How dressage helped rider recover from breast cancer

  • Rachel Constantine, 46, tells H&H about how her drive to make it to the British Dressage regional championships helped her to get back in the saddle while recovering from cancer treatment

    At the start of June, life was pretty sweet. I loved my job as yard manager for a busy livery yard, Foxisle Stud. With 20 liveries and another 20 horses belonging to the owners Edwin Cumberland and Tina Gray, I was kept pretty busy. And I’d just taken on the task of training one of their horses, a 17hh grey Dutch warmblood called Foxisle Eloy Donae, in dressage.

    He’d previously evented and showjumped, but I had had a hunch he’d make a great dressage horse. It was a huge challenge for me — I normally show Welsh cobs!

    On our very first outing, we were placed. I was over the moon — and started making big plans for us. I had my eye on the British Dressage regional championships. But a few days later, my world fell apart.

    I found a lump in my breast.

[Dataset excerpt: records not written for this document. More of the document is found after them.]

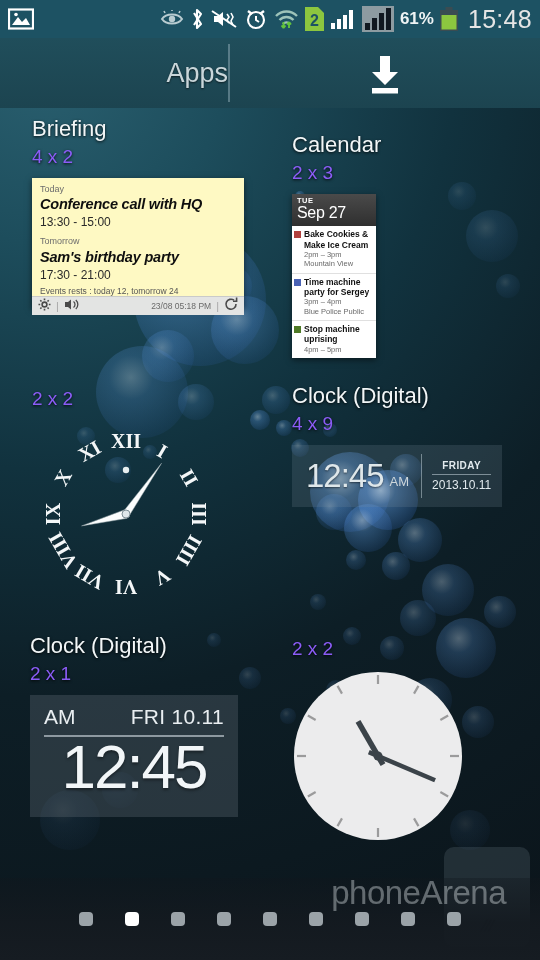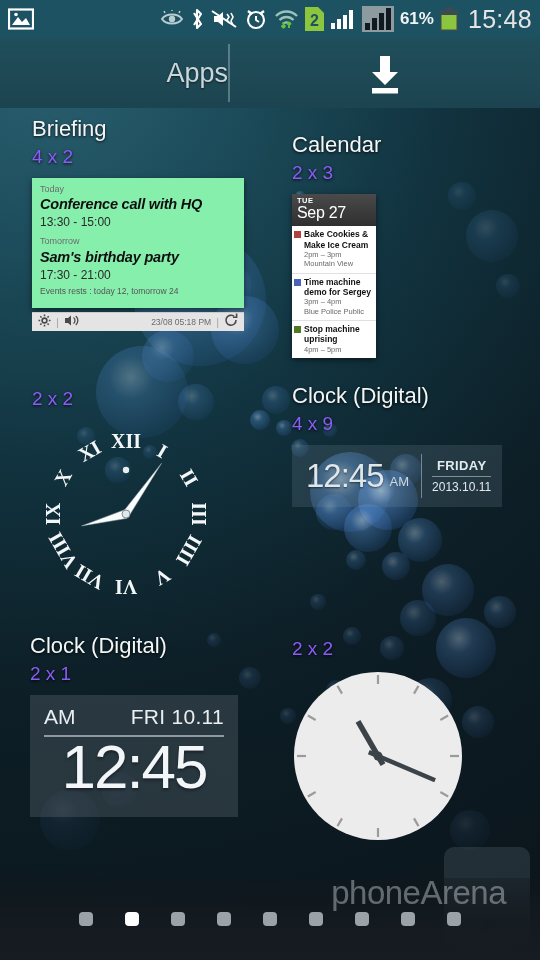"Today" #briefing-preview { background: #86efac -> #fef9c3; gap: 16px -> none }
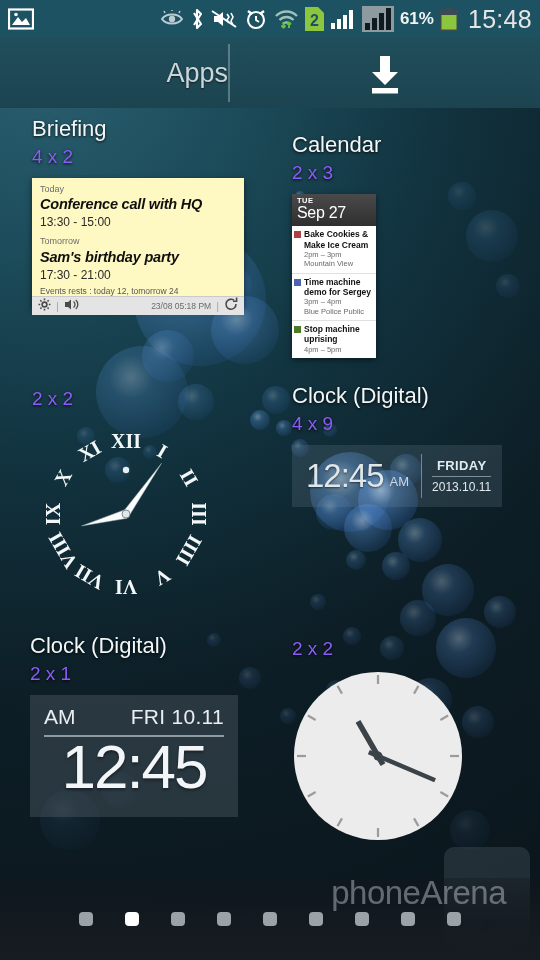"demo for Sergey" div.cal-t { text: demo -> party }
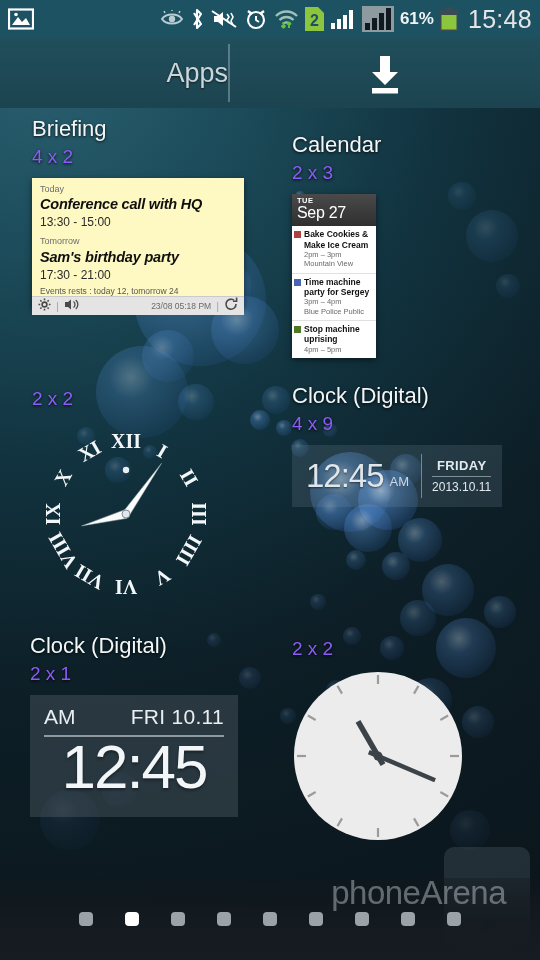"FRIDAY" #d4-dow { font-size: 13px -> 10px }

I was referred to hospital, where I was given the devastating diagnosis — breast cancer. I had an operation to remove the lump and some of my lymph nodes. The next stage was radiotherapy.

    Exhausted after my operation, I had to spend two weeks lying on the sofa — but as soon as I felt well enough, I went back to work.

    I’m not the sort of person who can cope with sitting around doing nothing. I needed work to keep me busy, to take my mind off what was going on with my health.

    It was a huge struggle, though. The radiotherapy left me very weak, tired and nauseous. I wasn’t able to do much around the yard, and although Edwin and Tina couldn’t have been more supportive, it was frustrating watching other people do my job for me.

    The only thing that got me through each day was the thought of competing Eloy in the British Dressage regional championships. To qualify, we’d need three scores over 62%.

    Practice, practice, practice

    So, although I was sore and shattered, I got on him every day and practised, practised, practised.

    We competed at 10 local shows, always finishing in the top three — and it wasn’t long before we’d qualified.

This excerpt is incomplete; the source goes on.